> What the task asks
The word "none" occurs in some lines of the data. Return each such line.
====
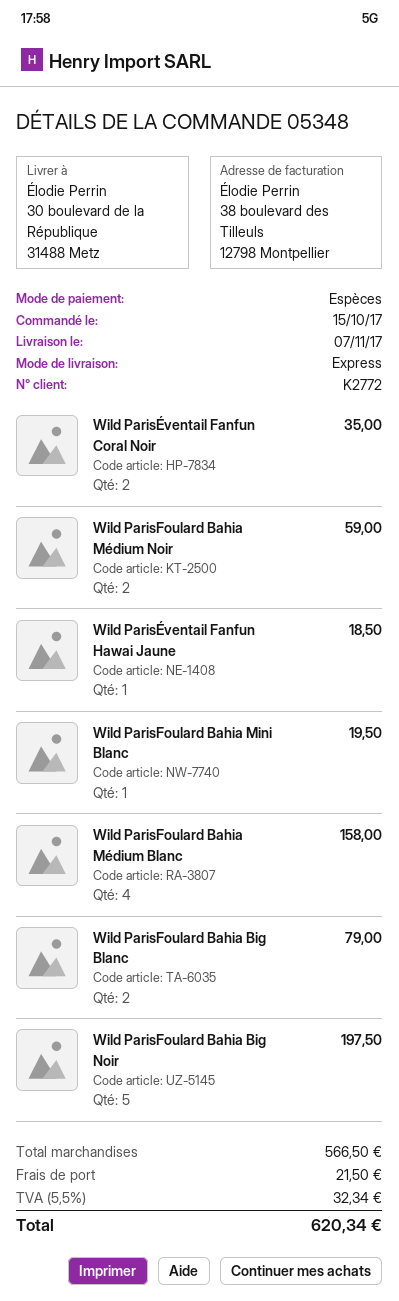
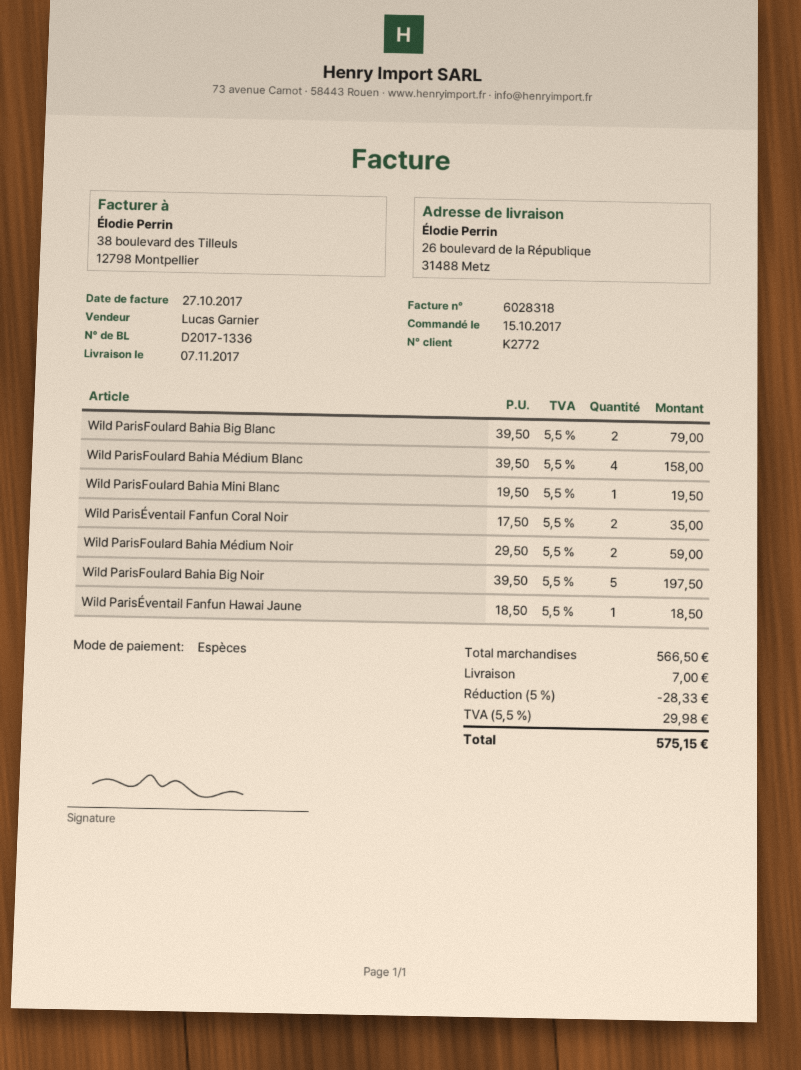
ship to: 30 boulevard de la République, 31488 Metz -> 26 boulevard de la République, 31488 Metz
discount: none -> 5% = 28.33
shipping: 21.50 -> 7.00
tax: 5.5% = 32.34 -> 5.5% = 29.98
total: 620.34 -> 575.15

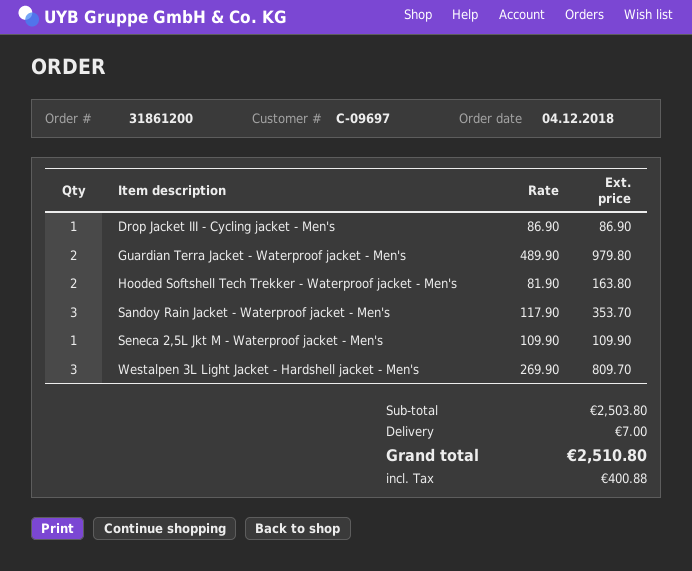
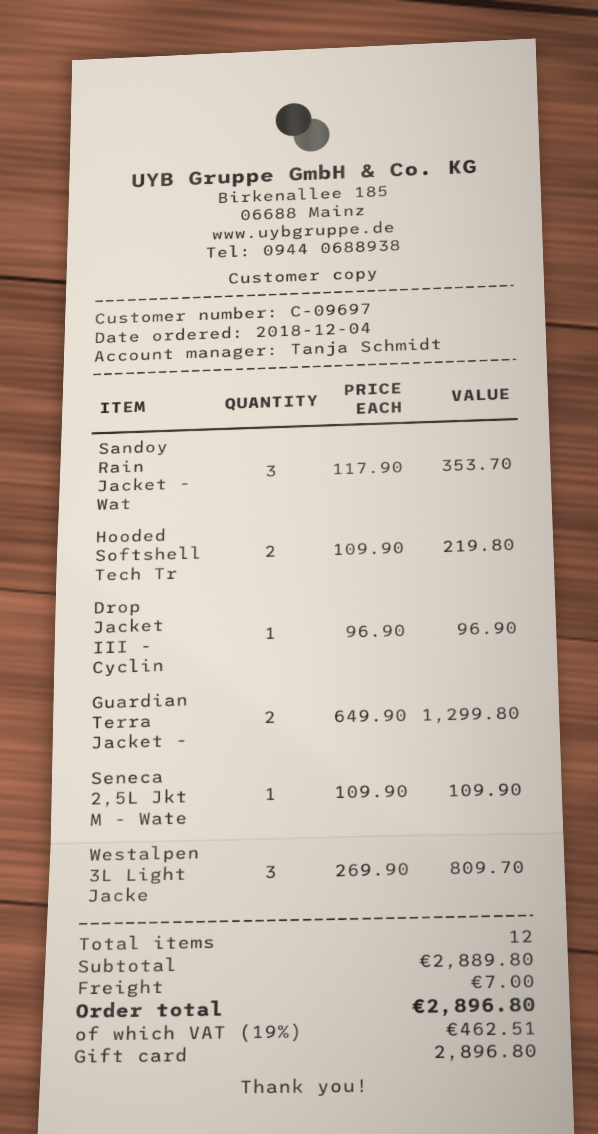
Drop Jacket III - Cycling jacket - Men's: 1 x 86.90 = 86.90 -> 1 x 96.90 = 96.90
Guardian Terra Jacket - Waterproof jacket - Men's: 2 x 489.90 = 979.80 -> 2 x 649.90 = 1299.80
Hooded Softshell Tech Trekker - Waterproof jacket - Men's: 2 x 81.90 = 163.80 -> 2 x 109.90 = 219.80
subtotal: 2503.80 -> 2889.80
tax: 400.88 -> 462.51
total: 2510.80 -> 2896.80

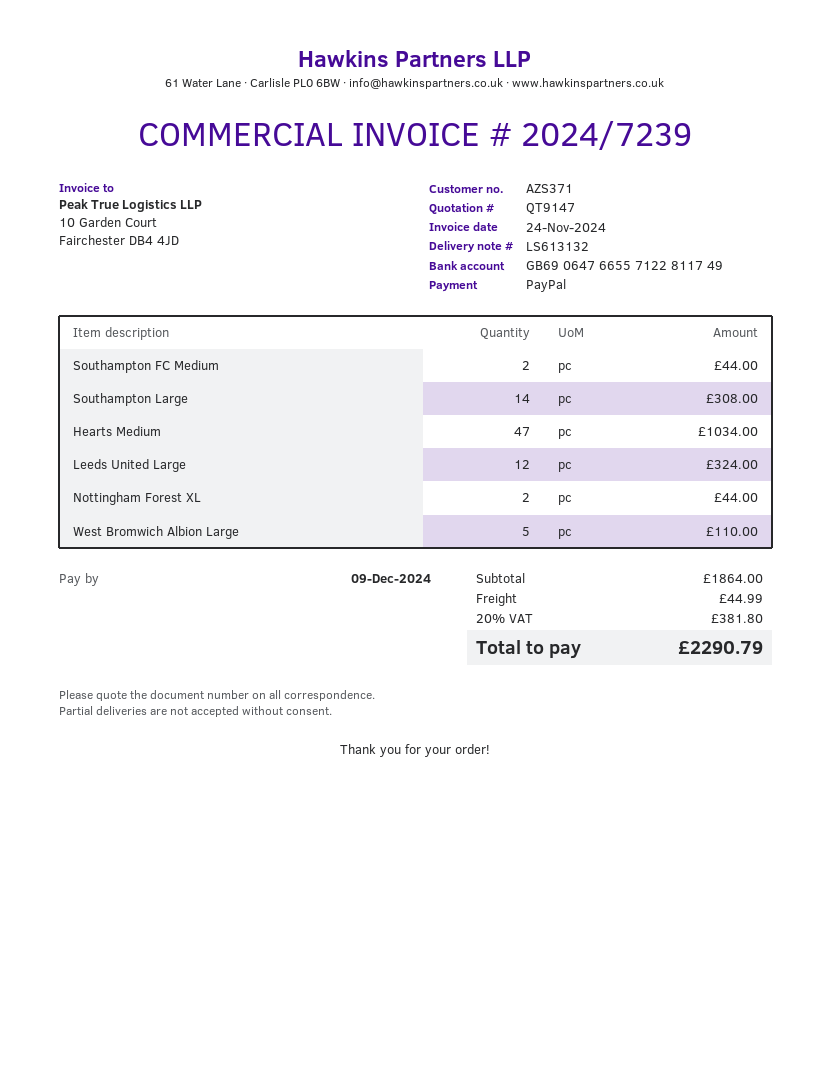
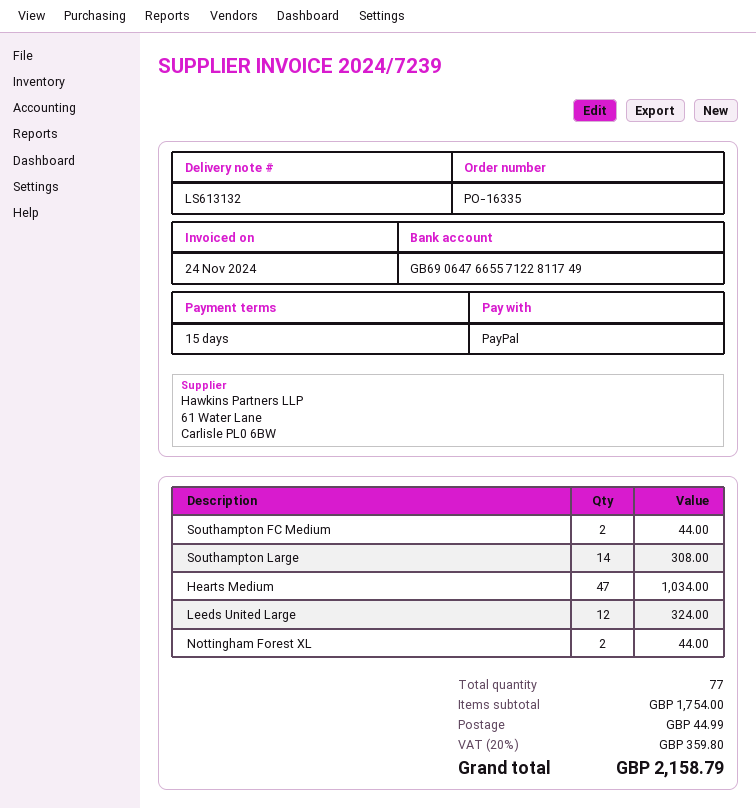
West Bromwich Albion Large: 5 for 110.00 -> none
subtotal: 1864.00 -> 1754.00
tax: 20% = 381.80 -> 20% = 359.80
total: 2290.79 -> 2158.79

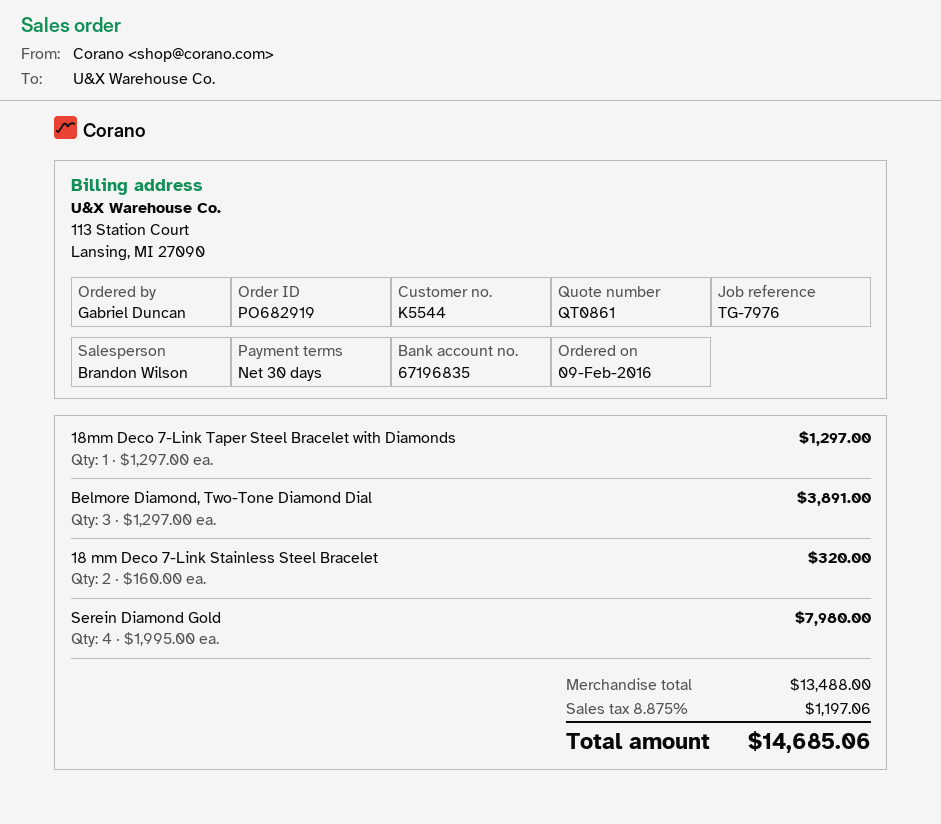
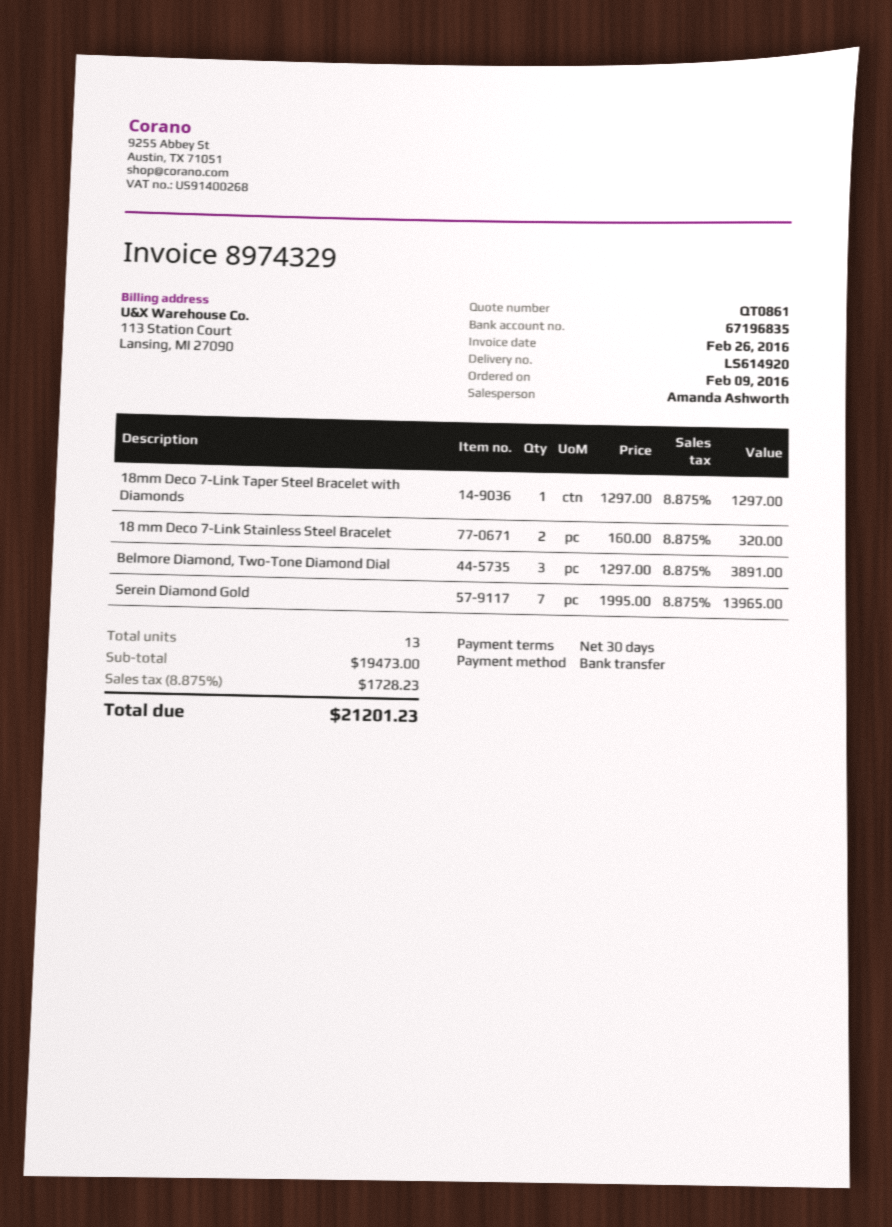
sales rep: Brandon Wilson -> Amanda Ashworth
Serein Diamond Gold: 4 x 1995.00 = 7980.00 -> 7 x 1995.00 = 13965.00
subtotal: 13488.00 -> 19473.00
tax: 8.875% = 1197.06 -> 8.875% = 1728.23
total: 14685.06 -> 21201.23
====
> Exercise answer
discount: none -> 5% = 28.33
West Bromwich Albion Large: 5 for 110.00 -> none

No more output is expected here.